While recent usage-based approaches to language change have taken the variability and the dynamic character of language into consideration, they have remained structuralist in spirit by still seeing language change as a transition between default stages (‘A becomes B, with a transitory period in which A and B coexist’). Concepts like ‘bridging contexts’ (Heine 2002) or ‘invited inferences’ (Traugott/Dasher 2002) suggest that, when a linguistic form changes its function or meaning this requires contexts in which both old and new function constitute part of the interpretation of an utterance. Accordingly, English since, usually encodes causality on the basis of a temporal relation on the propositional level.
Although an advantage over the structuralist approach, in which change is simply seen as a difference between an earlier and a later “stage”, this view takes contextual contributions as something exceptional that accounts for a transition between two defaults. It doesn’t account for the fact (among other things) that attestations of since which are unambiguously either exclusively temporal or exclusively causal are extremely rare. I would therefore like to go a step further and argue that the linguistic sign is inherently negotiable, underspecified and variable. Rather than striving for logical clarity, interlocutors generally handle ambiguities through clues provided by the respective communicative setting. Language change, then, doesn’t require innovation but ‘recontextualization’ – that is, the use of an existing sign / construction in a different context (rather than the use of a new or altered sign). I will demonstrate that canonical types of language change (e.g. the grammaticalization / reanalysis in I’m going to Vienna > I’m gonna like Vienna) don’t require any innovative behaviour on part of a speaker, but reflect the use of one and the same construction being constantly recontextualized. A beneficial theoretical side effect of this claim is that the notion of ‘recontextualization’ is well-compatible with other systems that have been described as ‘emergent’ in various fields outside linguistics, e.g. primate behavior studies (‘flexible transfer’) or cultural anthropology (‘bricolage’) (Kuhle 2019; von Mengden & Kuhle 2020) and is also compatible with more recent approaches in sociolinguistics that focus on small-scale practices rather than on ‘languages’.

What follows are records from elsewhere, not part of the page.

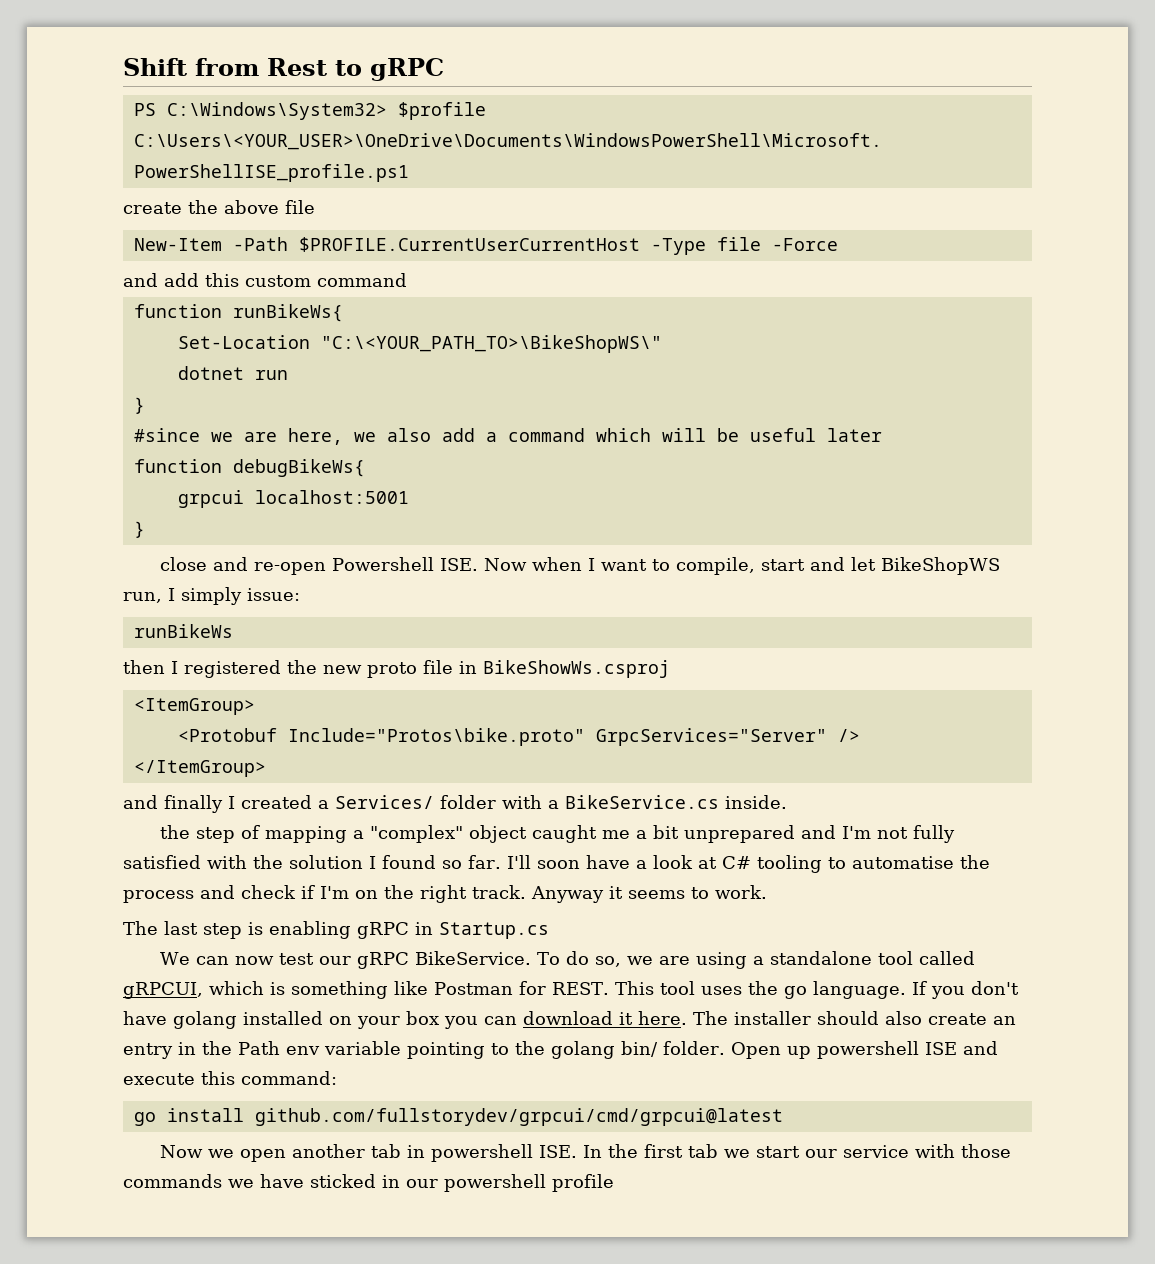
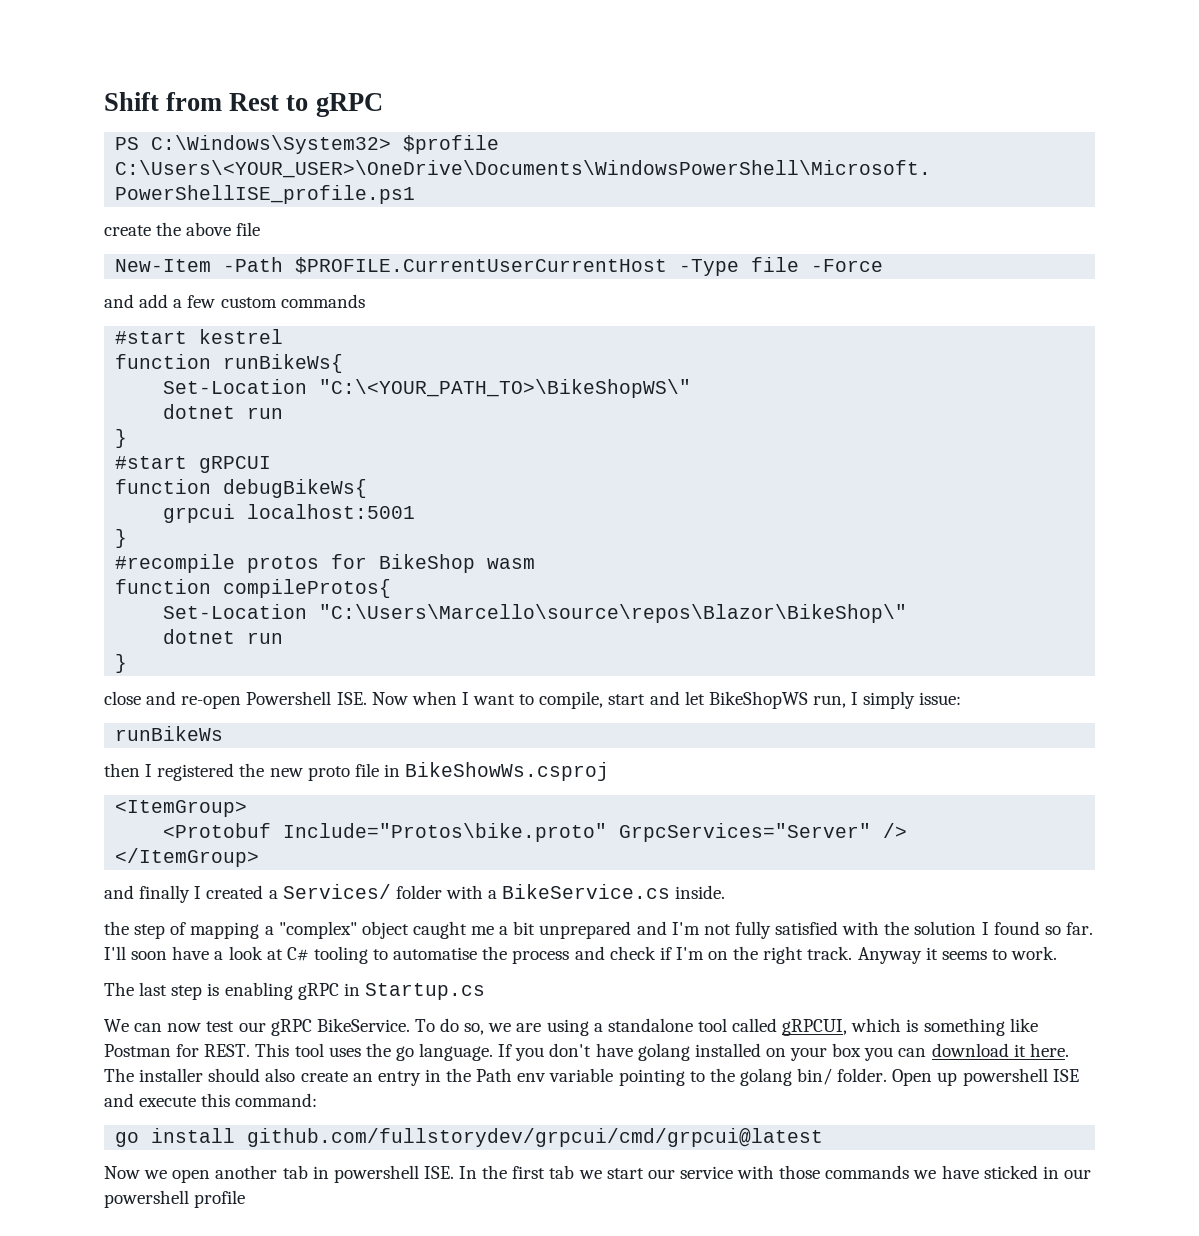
- and add this custom command
+ and add a few custom commands
+ #start kestrel
- #since we are here, we also add a command which will be useful later
+ #start gRPCUI
+ #recompile protos for BikeShop wasm
+ function compileProtos{
+ Set-Location "C:\Users\Marcello\source\repos\Blazor\BikeShop\"
+ dotnet run
+ }

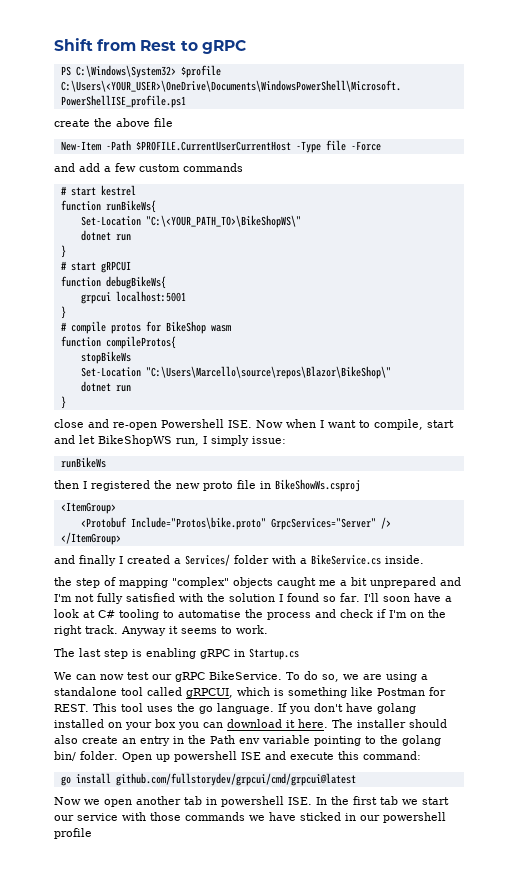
- #start kestrel
+ # start kestrel
- #start gRPCUI
+ # start gRPCUI
- #recompile protos for BikeShop wasm
+ # compile protos for BikeShop wasm
+ stopBikeWs
- the step of mapping a "complex" object caught me a bit unprepared and I'm not fully satisfied with the solution I found so far.
+ the step of mapping "complex" objects caught me a bit unprepared and I'm not fully satisfied with the solution I found so far.

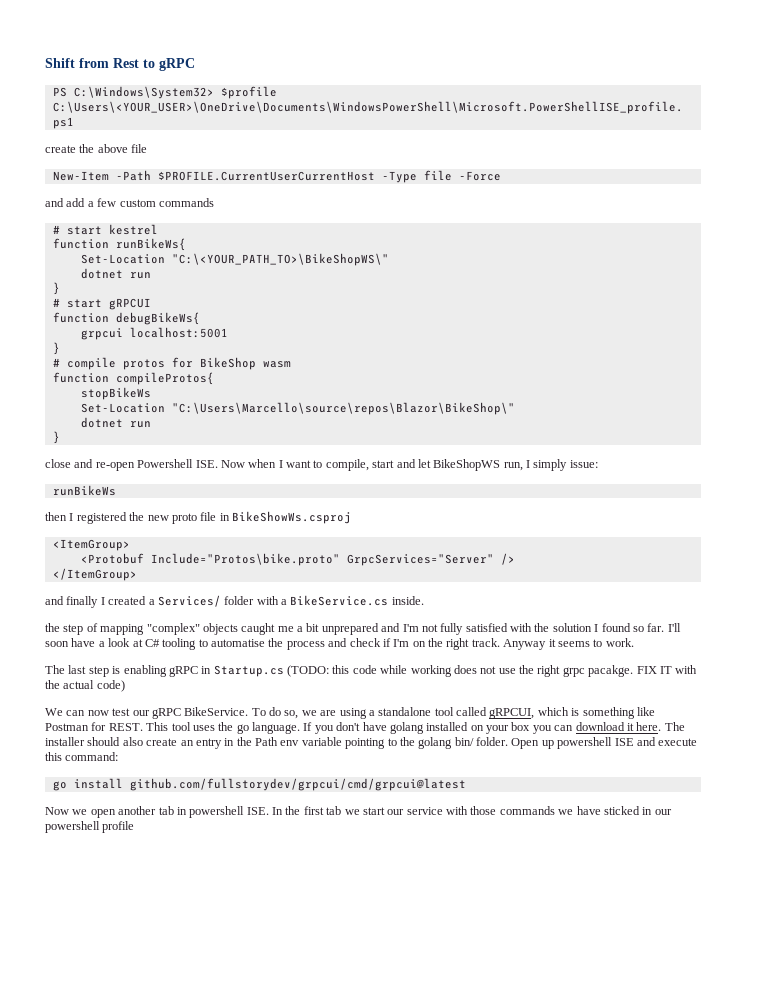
- The last step is enabling gRPC in Startup.cs
+ The last step is enabling gRPC in Startup.cs (TODO: this code while working does not use the right grpc pacakge. FIX IT with the actual code)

The theoretical assumption that language doesn’t exist outside the specific context of a conversation entails that the contextual and interactional conditions of each conversation are essential for (rather than external to) the linguistic sign. Rather than speaking of an impact of context on language (change), ‘recontextualization’ suggests a symbiotic relationship between the sign and the environment of usage. Accordingly context is a necessary ingredient of language which allows for communication with inherently vague, variable and ambiguous signs.